§ Source data
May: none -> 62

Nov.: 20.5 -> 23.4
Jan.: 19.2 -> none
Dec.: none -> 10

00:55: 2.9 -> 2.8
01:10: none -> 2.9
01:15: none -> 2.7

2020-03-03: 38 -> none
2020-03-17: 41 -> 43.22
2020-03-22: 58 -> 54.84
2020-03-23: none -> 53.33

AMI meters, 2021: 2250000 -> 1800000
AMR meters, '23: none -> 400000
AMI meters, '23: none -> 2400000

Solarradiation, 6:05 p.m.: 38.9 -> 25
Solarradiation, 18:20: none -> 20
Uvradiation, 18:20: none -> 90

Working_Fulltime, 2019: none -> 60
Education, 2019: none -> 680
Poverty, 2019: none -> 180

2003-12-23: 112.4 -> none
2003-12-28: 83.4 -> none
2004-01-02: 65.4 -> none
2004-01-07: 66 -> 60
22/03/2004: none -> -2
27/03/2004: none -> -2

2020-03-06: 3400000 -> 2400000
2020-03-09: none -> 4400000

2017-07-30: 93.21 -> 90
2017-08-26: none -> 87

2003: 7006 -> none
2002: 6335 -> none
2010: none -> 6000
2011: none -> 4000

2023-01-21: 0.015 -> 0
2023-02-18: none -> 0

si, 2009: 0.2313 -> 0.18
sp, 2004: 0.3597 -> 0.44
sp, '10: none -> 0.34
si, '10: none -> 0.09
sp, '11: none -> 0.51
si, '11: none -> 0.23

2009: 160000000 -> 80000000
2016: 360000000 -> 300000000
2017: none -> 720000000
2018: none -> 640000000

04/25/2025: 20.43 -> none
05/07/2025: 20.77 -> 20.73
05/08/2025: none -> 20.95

§ Exercise description
Check every line of the data, and copy the ones that contain "Solarradiation".

§ Response below
Solarradiation, 6:05 p.m.: 38.9 -> 25
Solarradiation, 18:20: none -> 20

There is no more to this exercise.